A company will be expected to show links to website visitors that demonstrate the option to "Limit the Use of My Sensitive Personal Information" and "Do Not Sell or Share my Personal Information". This means that an organization must allow consumers to opt-out of the sale and/or sharing of their data, including for use in cross-site behavioral advertising.

A business is allowed to offer a double-opt-out banner that both limits the use and disclosure of SPI and opts out of the sale and sharing of personal information.

Alternatives to opt-out on-site banners

If a website designer prefers to use alternatives to web links to offer opt-out options, there is an option in the CPRA that provides for an organization to offer consumers a way to opt-out via "platform, technology, or mechanism."

The CPRA text specifies three choices in choosing an opt-out:

    1. A global opt-out from sale and sharing of personal information, including a direct/on to limit the use of sensitive personal information;
    2. a choice to "Limit The Use Of My Sensitive Personal Information"; and,
    3. a choice titled "Do Not Sell/Do Not Share/Do Not Share My Personal Information for Cross-Context Behavioral Advertising."

In addition, the consent should be taken in a "consumer friendly, clearly described, and easy to use" way.

Dark patterns of cookie abuse

The CPRA specifically calls out as non-compliant, the use of "dark patterns" i.e., a user interface designed to trick users into doing certain actions. Using so-called dark patterns for opt-out requests is disallowed under CPRA. Dark patterns come in many forms, but a typical poor practice would be to obfuscate consent actions within longer text.

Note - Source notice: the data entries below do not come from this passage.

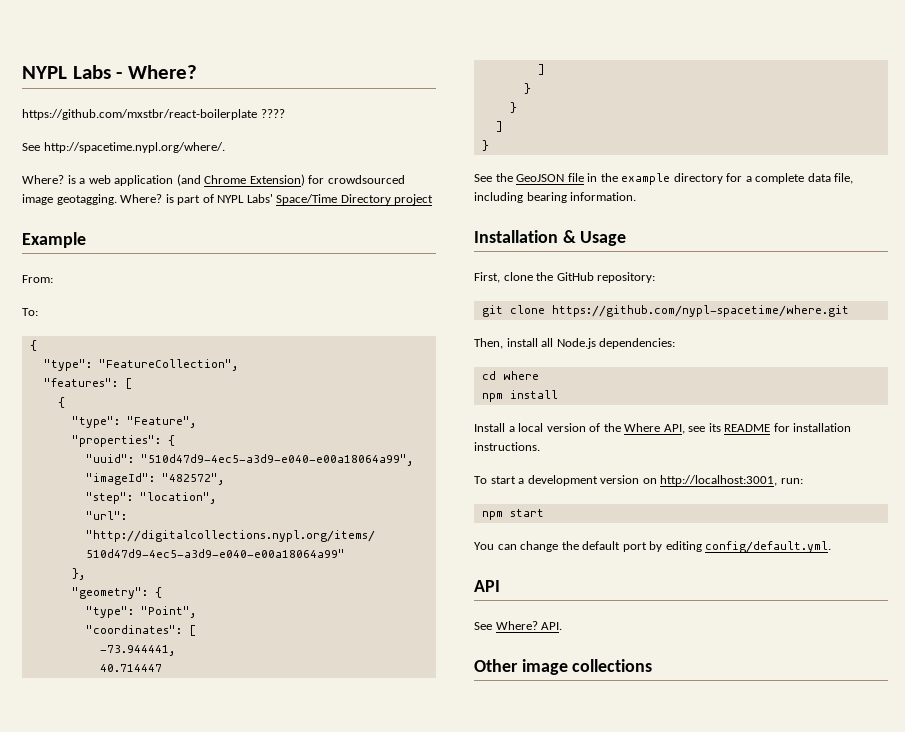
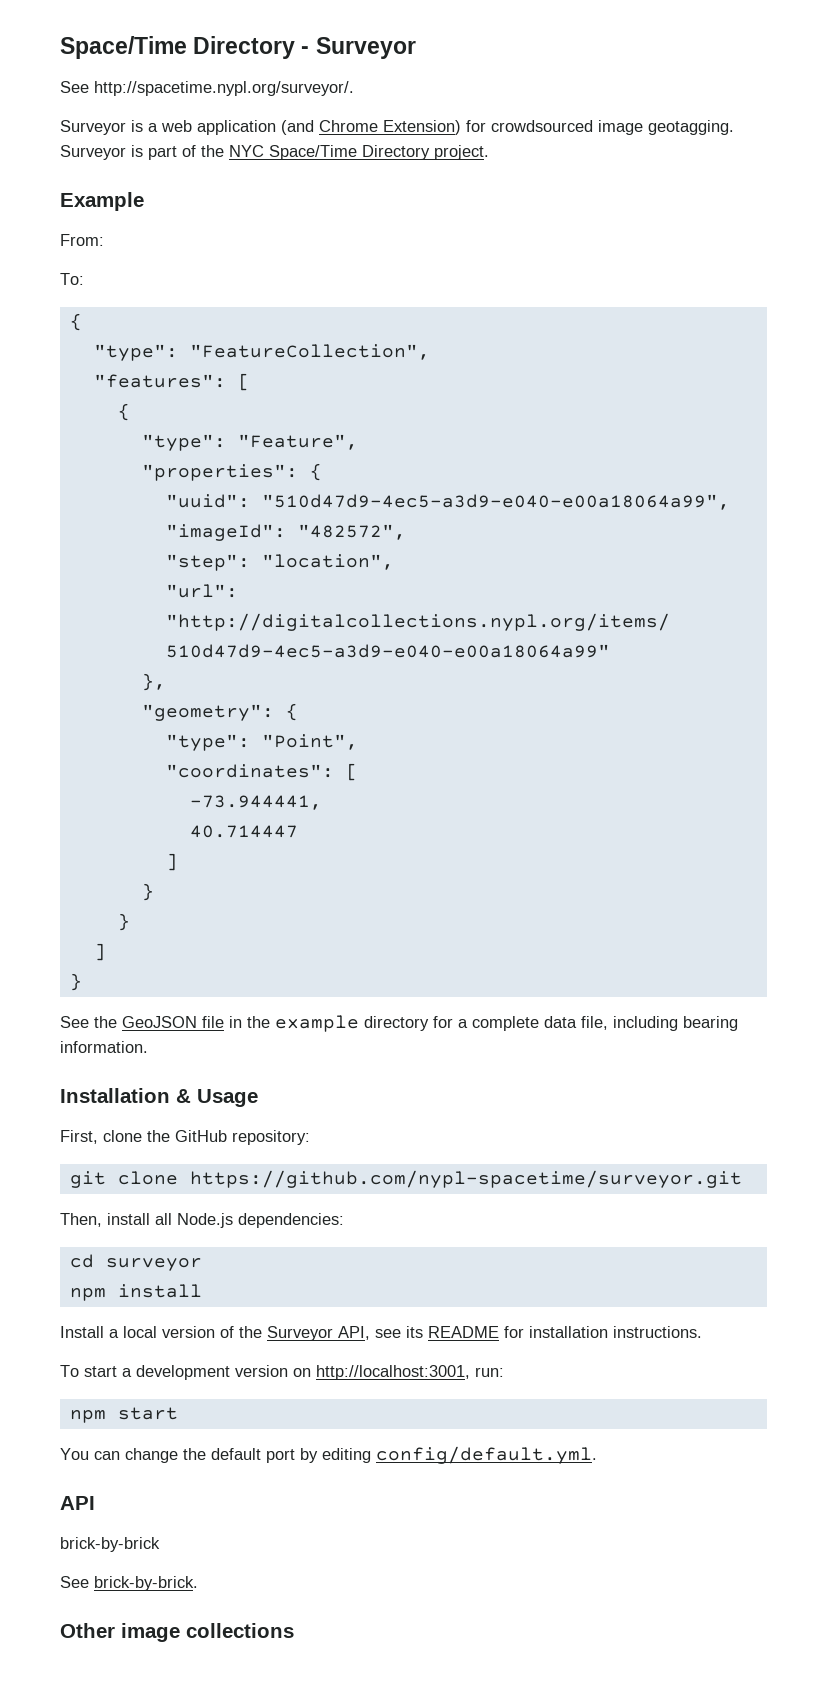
- NYPL Labs - Where?
- https://github.com/mxstbr/react-boilerplate ????
- See http://spacetime.nypl.org/where/.
- Where? is a web application (and Chrome Extension) for crowdsourced image geotagging.
+ Space/Time Directory - Surveyor
+ See http://spacetime.nypl.org/surveyor/.
+ Surveyor is a web application (and Chrome Extension) for crowdsourced image geotagging.
- Where? is part of NYPL Labs' Space/Time Directory project
+ Surveyor is part of the NYC Space/Time Directory project.
- git clone https://github.com/nypl-spacetime/where.git
+ git clone https://github.com/nypl-spacetime/surveyor.git
- cd where
+ cd surveyor
- Install a local version of the Where API, see its README for installation instructions.
+ Install a local version of the Surveyor API, see its README for installation instructions.
- See Where? API.
+ brick-by-brick
+ See brick-by-brick.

In the EU, privacy activist Max Schrems and his organization NOYB are focusing on dark patterns in cookie banners. So far, NOYB has issued 422 GDPR complaints and intends to extend this to at least 10,000 websites. The top three cookie violations discovered by NOYB were:

    1. More difficult to withdraw consent than to give consent
    2. No reject option on the first layer
    3. Deceptive buttons - color or contrast

These actions are currently focused on the EU, but organizations should brace themselves for an extension of such actions that cover the CPRA's territory.

Enforcement and futures

The CPRA has formed an agency, the California Privacy Protection Agency, specifically to enforce the requirements of the regulation. This agency will work to "ensure that businesses and consumers are well-informed about their rights and obligations." This agency will also set out the specifics on rules over the coming period, up to and including, the enforcement of CPRA.

This is likely to include areas such as the types of opt-out mechanisms used in the consent to "sell" and/or "share" personal and SPI data for cross-context behavioral advertising purposes. As technology evolves and as cookies come under the privacy spotlight as is the current situation in the EU, the mechanisms of consent are likely to be impacted. It is important to maintain a watchful eye over the situation via-a-vis cookies and regulatory compliance.